Home > Mythos : A Retelling of the Myths of Ancient Greece(8)

Mythos : A Retelling of the Myths of Ancient Greece(8)
Author: Stephen Fry

Her refusal to allow their relationship to take on a physical dimension only made Zeus love her more. Although she never told him so, Metis returned the love. As a result there existed a kind of crackle in the air whenever the two were close.

One day Zeus saw Metis standing over a large boulder and bashing its flat surface with a small round-ended stone.

‘What on earth are you doing?’

‘Crushing mustard seeds and crystals of salt.’

‘Of course you are.’

‘Today,’ said Metis, ‘is your seventeenth birthday. You are ready to go to Othrys and fulfil your destiny. Rhea will be here soon, but first I must finish a little preparation of my own devising.’

‘What’s in that jar?’

‘In here there is a mixture of poppy juice and copper sulphate, sweetened with a syrup of manna provided by the Meliae, our friends of the ash tree.
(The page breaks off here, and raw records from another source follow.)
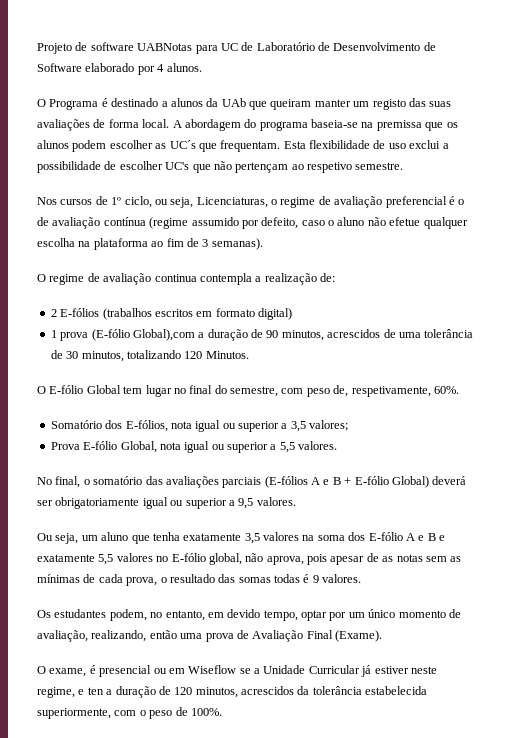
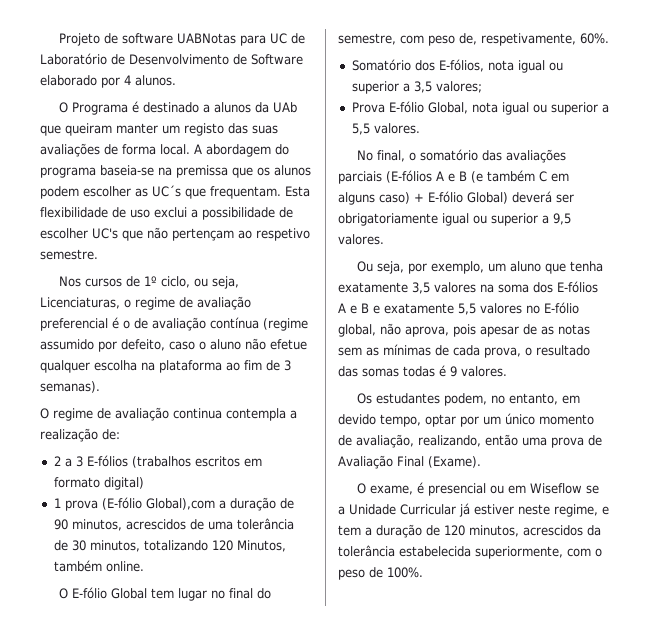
- 2 E-fólios (trabalhos escritos em formato digital)
+ 2 a 3 E-fólios (trabalhos escritos em formato digital)
- 1 prova (E-fólio Global),com a duração de 90 minutos, acrescidos de uma tolerância de 30 minutos, totalizando 120 Minutos.
+ 1 prova (E-fólio Global),com a duração de 90 minutos, acrescidos de uma tolerância de 30 minutos, totalizando 120 Minutos, também online.
- No final, o somatório das avaliações parciais (E-fólios A e B + E-fólio Global) deverá ser obrigatoriamente igual ou superior a 9,5 valores.
+ No final, o somatório das avaliações parciais (E-fólios A e B (e também C em alguns caso) + E-fólio Global) deverá ser obrigatoriamente igual ou superior a 9,5 valores.
- Ou seja, um aluno que tenha exatamente 3,5 valores na soma dos E-fólio A e B e exatamente 5,5 valores no E-fólio global, não aprova, pois apesar de as notas sem as mínimas de cada prova, o resultado das somas todas é 9 valores.
+ Ou seja, por exemplo, um aluno que tenha exatamente 3,5 valores na soma dos E-fólios A e B e exatamente 5,5 valores no E-fólio global, não aprova, pois apesar de as notas sem as mínimas de cada prova, o resultado das somas todas é 9 valores.
- O exame, é presencial ou em Wiseflow se a Unidade Curricular já estiver neste regime, e ten a duração de 120 minutos, acrescidos da tolerância estabelecida superiormente, com o peso de 100%.
+ O exame, é presencial ou em Wiseflow se a Unidade Curricular já estiver neste regime, e tem a duração de 120 minutos, acrescidos da tolerância estabelecida superiormente, com o peso de 100%.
I’ll put all the ingredients together and shake them up. Like so.’

‘I don’t understand.’

‘Look, here is your mother. She will explain.’
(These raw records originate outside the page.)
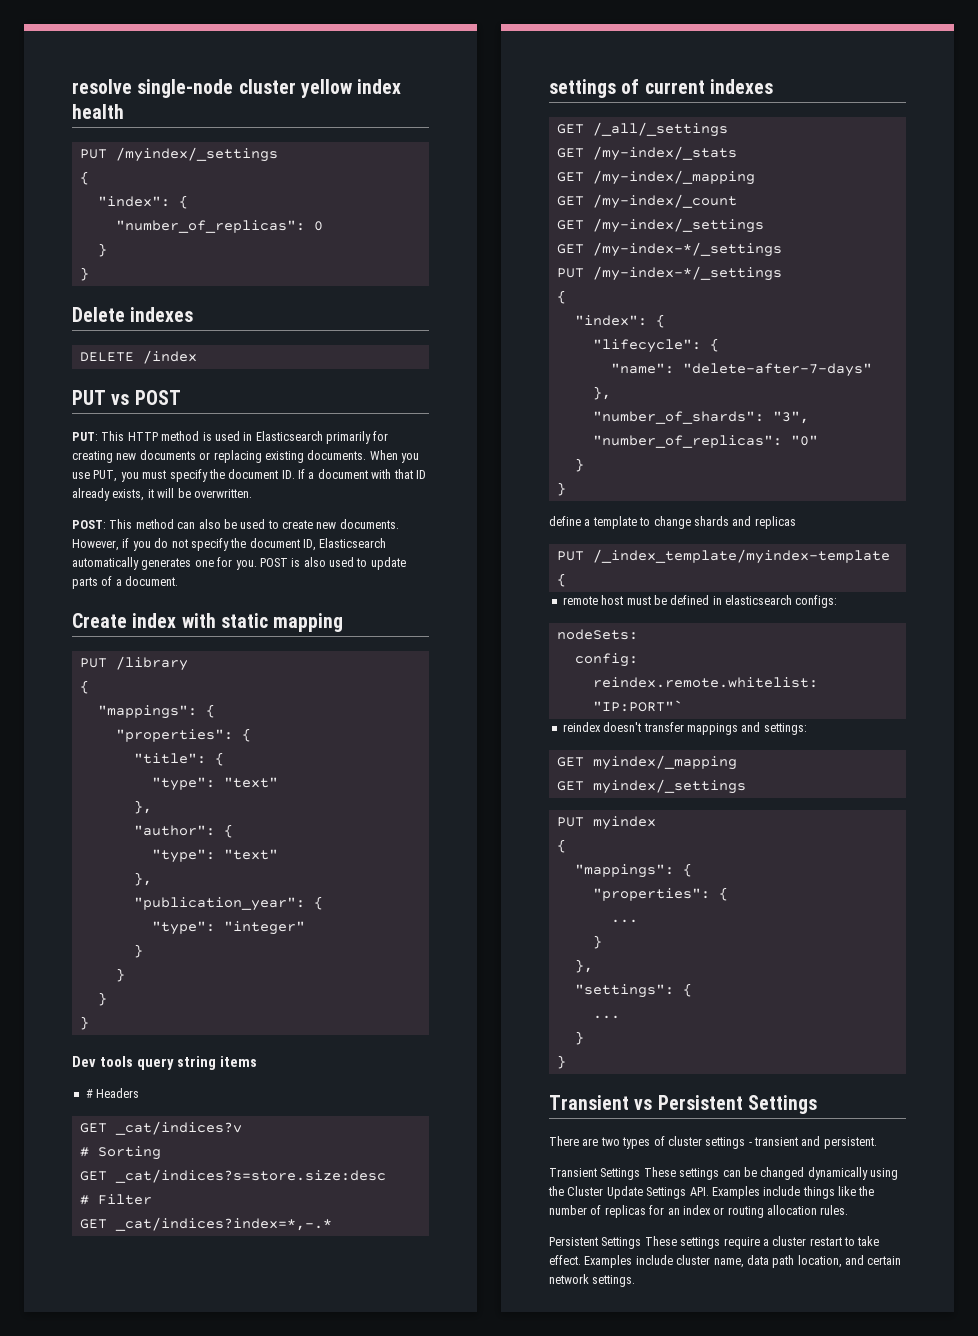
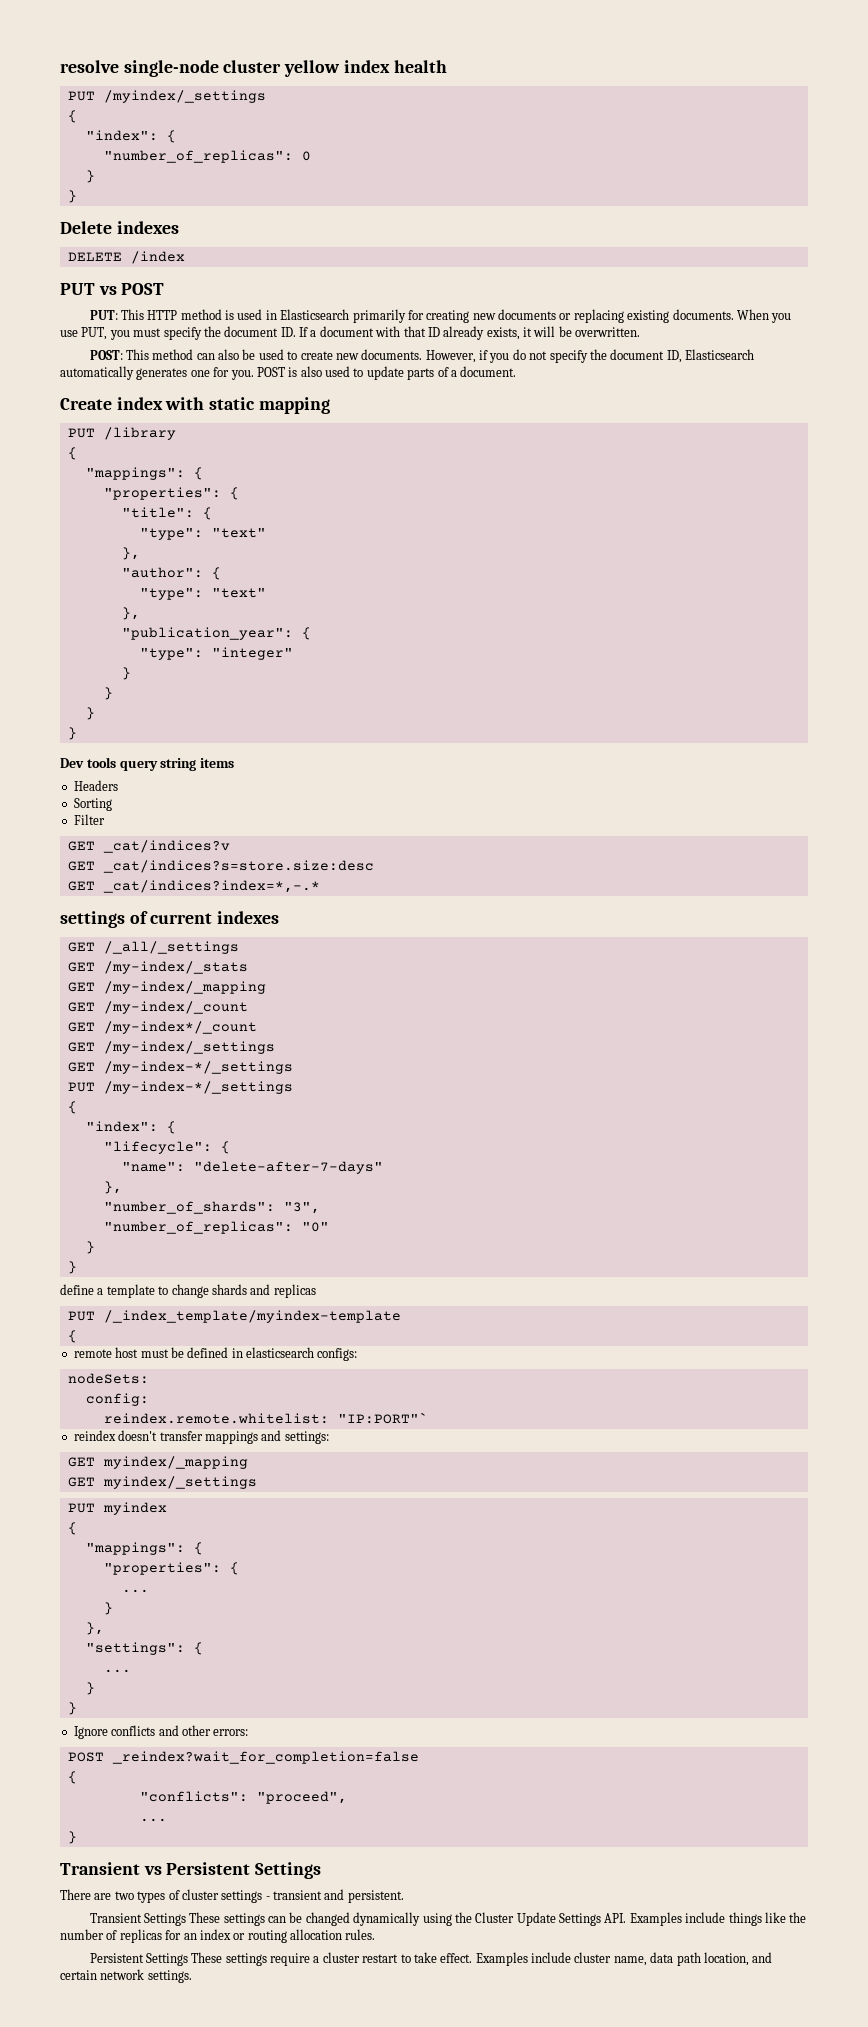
- # Headers
+ Headers
+ Sorting
+ Filter
- # Sorting
- # Filter
+ GET /my-index*/_count
+ Ignore conflicts and other errors:
+ POST _reindex?wait_for_completion=false
+ {
+ "conflicts": "proceed",
+ ...
+ }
As Metis looked on, Rhea outlined the plan to Zeus. Mother and son gazed deep into each other’s eyes, took a deep breath and swore an oath, son to mother, mother to son. They were ready.

 

 

Rebirth of the Five


Midnight. The thick cloth that Erebus and Nyx threw across earth, sea and sky to mark the end of Hemera’s and Aether’s diurnal round blanketed the world. In a valley high up on Mount Othrys, the Lord of All paced alone, banging his chest, restless and miserable. Kronos had grown into the most foul-tempered and discontented Titan of all. Power over everything gave him no satisfaction. Since Rhea had – without explanation – banned him from the conjugal bed, sleep had been a stranger to him too. Denied its healing balm his mood and digestion, neither good at the best of times, had worsened. The last of the babies he had swallowed seemed to have provoked a sharp acid reflux that the previous five had not. Where was the joy in omnipotence when his stomach griped and his thoughts stumbled blindly in the thick fog of insomnia?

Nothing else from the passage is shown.